→ Collection entries
------
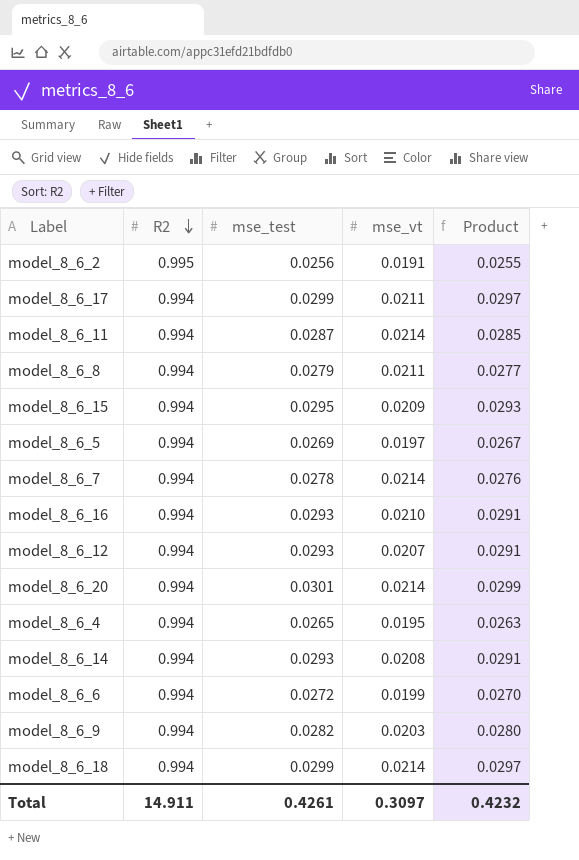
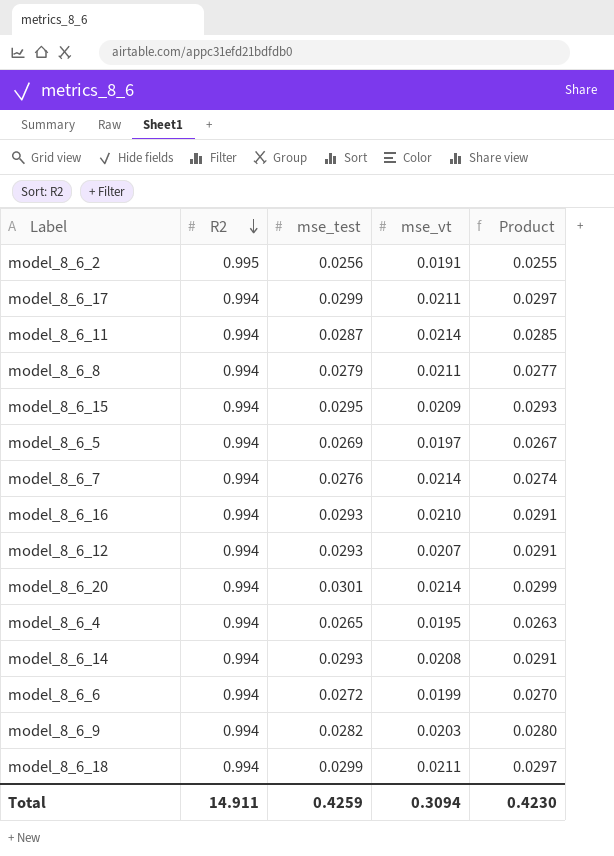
model_8_6_7 | mse_test: 0.0278 -> 0.0276
model_8_6_7 | Product: 0.0276 -> 0.0274
model_8_6_18 | mse_vt: 0.0214 -> 0.0211
Total | mse_test: 0.4261 -> 0.4259
Total | mse_vt: 0.3097 -> 0.3094
Total | Product: 0.4232 -> 0.4230

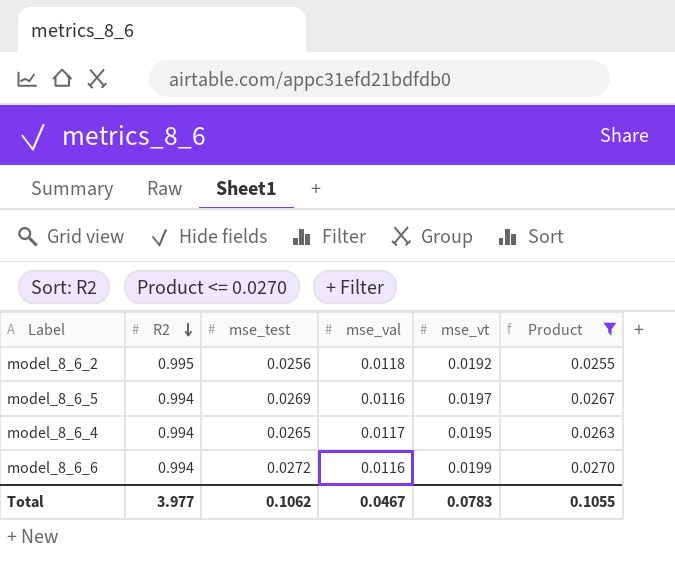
filter: none -> Product <= 0.0270
column mse_val | position: none -> 4
model_8_6_2 | mse_vt: 0.0191 -> 0.0192
Total | R2: 14.911 -> 3.977
Total | mse_test: 0.4259 -> 0.1062
Total | mse_vt: 0.3094 -> 0.0783
Total | Product: 0.4230 -> 0.1055

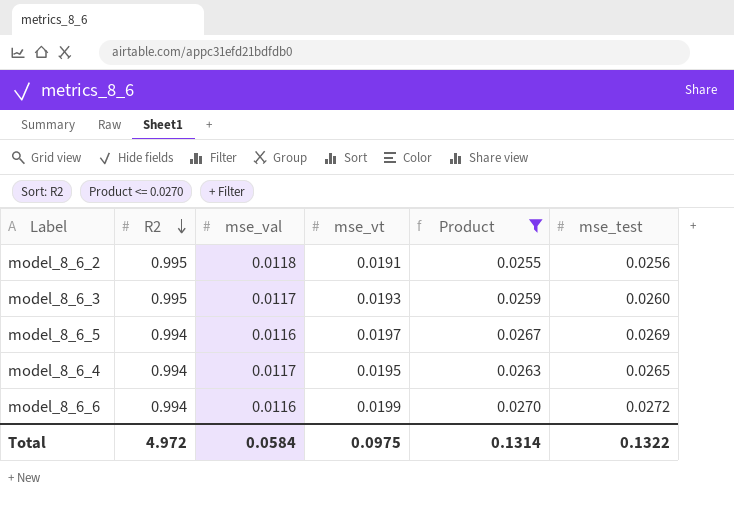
column mse_test | position: 3 -> 6
model_8_6_2 | mse_vt: 0.0192 -> 0.0191
row model_8_6_3: none -> 0.995 | 0.0117 | 0.0193 | 0.0259 | 0.0260
Total | R2: 3.977 -> 4.972
Total | mse_val: 0.0467 -> 0.0584
Total | mse_vt: 0.0783 -> 0.0975
Total | Product: 0.1055 -> 0.1314
Total | mse_test: 0.1062 -> 0.1322

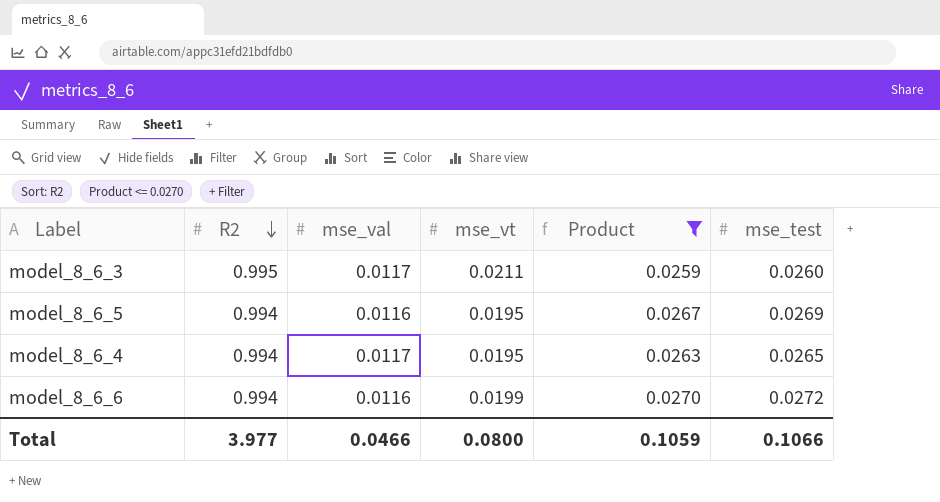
row model_8_6_2: 0.995 | 0.0118 | 0.0191 | 0.0255 | 0.0256 -> none
model_8_6_3 | mse_vt: 0.0193 -> 0.0211
model_8_6_5 | mse_vt: 0.0197 -> 0.0195
Total | R2: 4.972 -> 3.977
Total | mse_val: 0.0584 -> 0.0466
Total | mse_vt: 0.0975 -> 0.0800
Total | Product: 0.1314 -> 0.1059
Total | mse_test: 0.1322 -> 0.1066

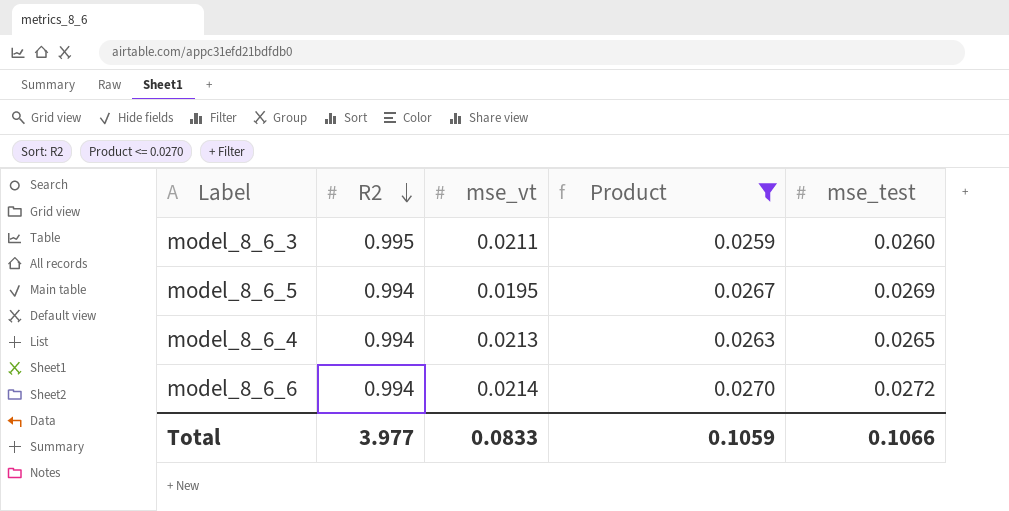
column mse_val | position: 3 -> none
model_8_6_4 | mse_vt: 0.0195 -> 0.0213
model_8_6_6 | mse_vt: 0.0199 -> 0.0214
Total | mse_vt: 0.0800 -> 0.0833

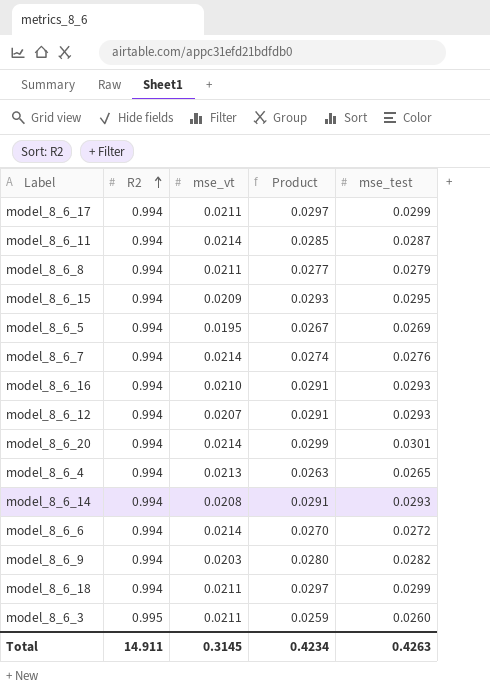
filter: Product <= 0.0270 -> none
row order: R2 descending -> R2 ascending
Total | R2: 3.977 -> 14.911
Total | mse_vt: 0.0833 -> 0.3145
Total | Product: 0.1059 -> 0.4234
Total | mse_test: 0.1066 -> 0.4263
------
→ Work to be completed
Please print the lines above exactly, beginning at the first line of the entries and ending at the line holding "model_8_6_4 | mse_vt: 0.0195 -> 0.0213", and leave the pictures out.

→ Answer for this exercise
model_8_6_7 | mse_test: 0.0278 -> 0.0276
model_8_6_7 | Product: 0.0276 -> 0.0274
model_8_6_18 | mse_vt: 0.0214 -> 0.0211
Total | mse_test: 0.4261 -> 0.4259
Total | mse_vt: 0.3097 -> 0.3094
Total | Product: 0.4232 -> 0.4230

filter: none -> Product <= 0.0270
column mse_val | position: none -> 4
model_8_6_2 | mse_vt: 0.0191 -> 0.0192
Total | R2: 14.911 -> 3.977
Total | mse_test: 0.4259 -> 0.1062
Total | mse_vt: 0.3094 -> 0.0783
Total | Product: 0.4230 -> 0.1055

column mse_test | position: 3 -> 6
model_8_6_2 | mse_vt: 0.0192 -> 0.0191
row model_8_6_3: none -> 0.995 | 0.0117 | 0.0193 | 0.0259 | 0.0260
Total | R2: 3.977 -> 4.972
Total | mse_val: 0.0467 -> 0.0584
Total | mse_vt: 0.0783 -> 0.0975
Total | Product: 0.1055 -> 0.1314
Total | mse_test: 0.1062 -> 0.1322

row model_8_6_2: 0.995 | 0.0118 | 0.0191 | 0.0255 | 0.0256 -> none
model_8_6_3 | mse_vt: 0.0193 -> 0.0211
model_8_6_5 | mse_vt: 0.0197 -> 0.0195
Total | R2: 4.972 -> 3.977
Total | mse_val: 0.0584 -> 0.0466
Total | mse_vt: 0.0975 -> 0.0800
Total | Product: 0.1314 -> 0.1059
Total | mse_test: 0.1322 -> 0.1066

column mse_val | position: 3 -> none
model_8_6_4 | mse_vt: 0.0195 -> 0.0213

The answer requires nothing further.